There were several limitations in this study. First, the sample size of infants with MDD was relatively small compared to that of infants without MDD. Normative or cut-off values of SE values in high-risk infants were not investigated due to the small sample size, especially for infants with MDD. Larger cohort studies of neonatal populations are warranted to demonstrate the normative or cut-off values to differentiate high-risk infants who are candidates for early intervention. Second, the motor developmental outcomes of infants were assessed at 9 months of corrected age, which may be relatively young to identify their actual motor skill competence. However, because motor developmental delay was defined as low scores on the BSID-III along with clinical judgments on the need for rehabilitation in this study, it might be sufficiently indicative of determining early intervention. It is necessary to investigate whether the complexity of infantile spontaneous movements is associated with long-term developmental outcomes in future studies. Third, data acquisition and kinematic analyses were conducted solely on two-dimensional images of infantile spontaneous movements in very preterm or very low birth weight infants in this research. Even though this approach enabled to facilitate easier data acquisition using readily available devices such as conventional or smartphone RGB cameras, it could not incorporate three-dimensional analyses to analyze a broad range of movements, including antigravity movements which were previously reported to be associated with motor developmental outcomes in previous studies. For further studies aiming to develop automated, accurate, and robust methods for evaluating infantile spontaneous movements, the integration of three-dimensional limb movement data can be helpful to capture the comprehensive spectrum of movements and enhance validity regarding motor developmental outcomes.

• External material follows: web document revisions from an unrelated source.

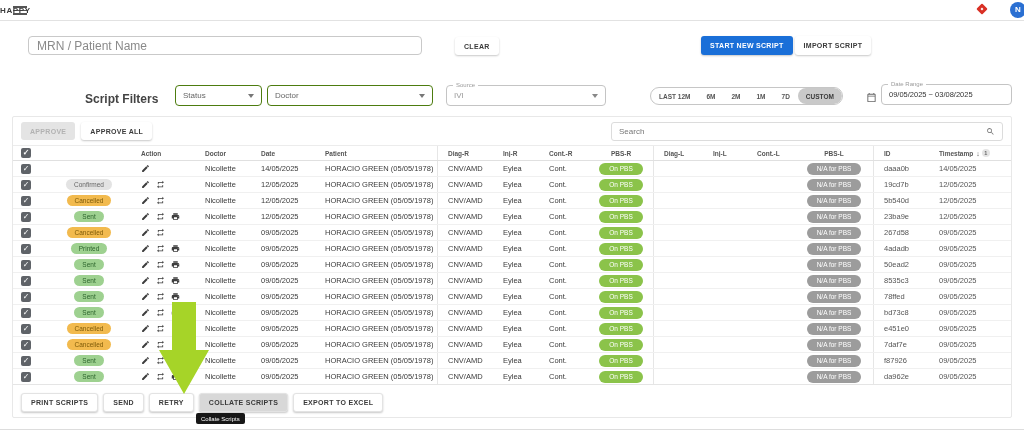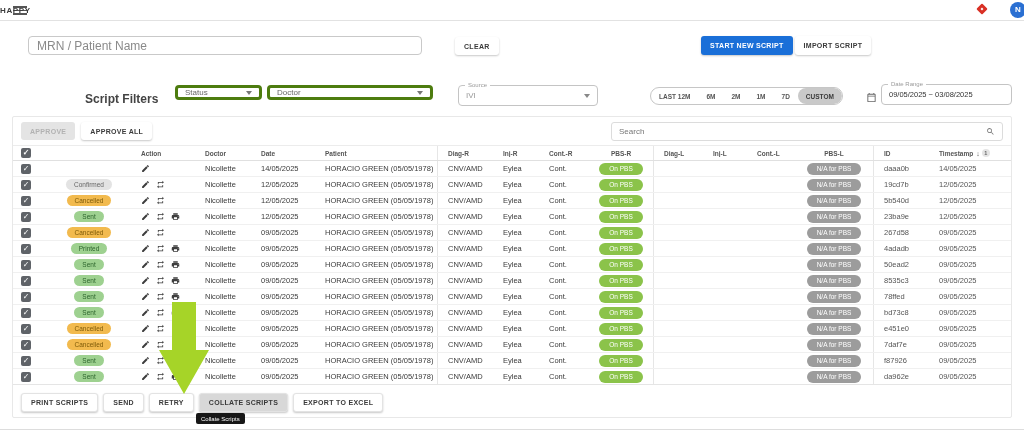--- a/index.html
+++ b/index.html
@@ -26,7 +26,7 @@
 
   
   .filters-label { position:absolute; left:85px; top:92px; font-size:12px; font-weight:bold; color:#444; }
-  .select-box { position:absolute; height:15px; border:3px solid #4d7c0f; border-radius:4px; background:#fff; display:flex; align-items:center; font-size:8px; color:#666; padding:0 7px; cursor:pointer; }
+  .select-box { position:absolute; height:21px; border:1px solid #4d7c0f; border-radius:4px; background:#fff; display:flex; align-items:center; font-size:8px; color:#666; padding:0 7px; cursor:pointer; }
   .select-box .caret { margin-left:auto; width:0; height:0; border-left:3px solid transparent; border-right:3px solid transparent; border-top:4px solid #777; }
   .status-select { left:175px; top:85px; width:87px; }
   .doctor-select { left:267px; top:85px; width:166px; }

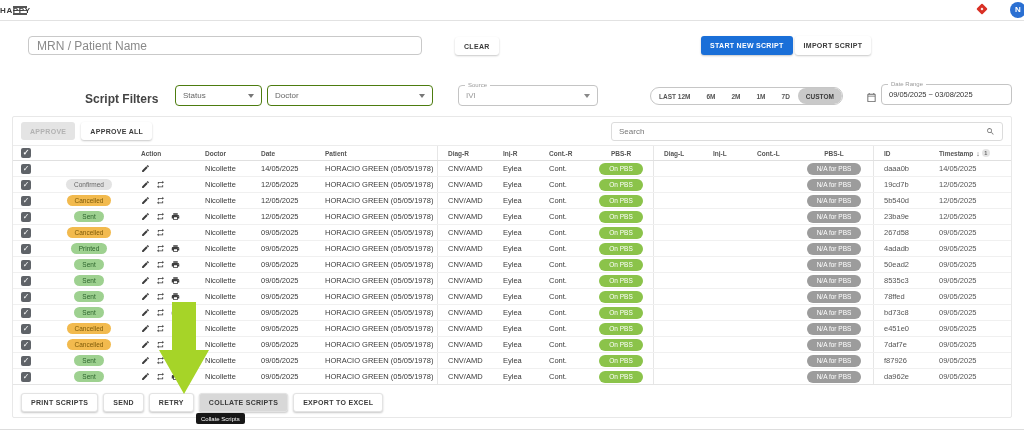--- a/index.html
+++ b/index.html
@@ -32,7 +32,7 @@
   .doctor-select { left:267px; top:85px; width:166px; }
   .outlined { position:absolute; height:21px; border:1px solid #c4c4c4; border-radius:4px; background:#fff; display:flex; align-items:center; font-size:8px; padding:0 7px; }
   .outlined .flabel { position:absolute; top:-4px; left:6px; background:#fff; padding:0 3px; font-size:6px; color:#9a9a9a; }
-  .source-field { left:458px; top:85px; width:140px; color:#9a9a9a; cursor:pointer; }
+  .source-field { left:446px; top:85px; width:160px; color:#9a9a9a; cursor:pointer; }
   .source-field .caret { margin-left:auto; width:0; height:0; border-left:3px solid transparent; border-right:3px solid transparent; border-top:4px solid #888; }
   .range-group { position:absolute; left:650px; top:87px; height:18px; border:1px solid #c6c6c6; border-radius:9px; background:#fff; display:flex; align-items:stretch; overflow:hidden; }
   .range-opt { display:flex; align-items:center; padding:0 8px; font-size:6.5px; font-weight:bold; color:#555; cursor:pointer; }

In conclusion, this study demonstrated that the complexity of infantile spontaneous movements can be automatically quantified using a deep learning-based pose estimation model and SE. Moreover, the complexity of limb movements in very preterm or very low birth weight infants at the term-equivalent age was reduced in infants with MDD at 9 months of corrected age. The SE of the limb movements might be a useful kinematic parameter to detect high-risk infants for MDD. The complexity in terms of SE might have the potential to complement traditional evaluation methods such as GMA, by providing additional information on abnormalities of infantile spontaneous movements. Future research is warranted, focusing on larger cohorts with long-term follow-up of high-risk infants to establish normative values and to develop automatized models to predict developmental outcomes in clinical practice.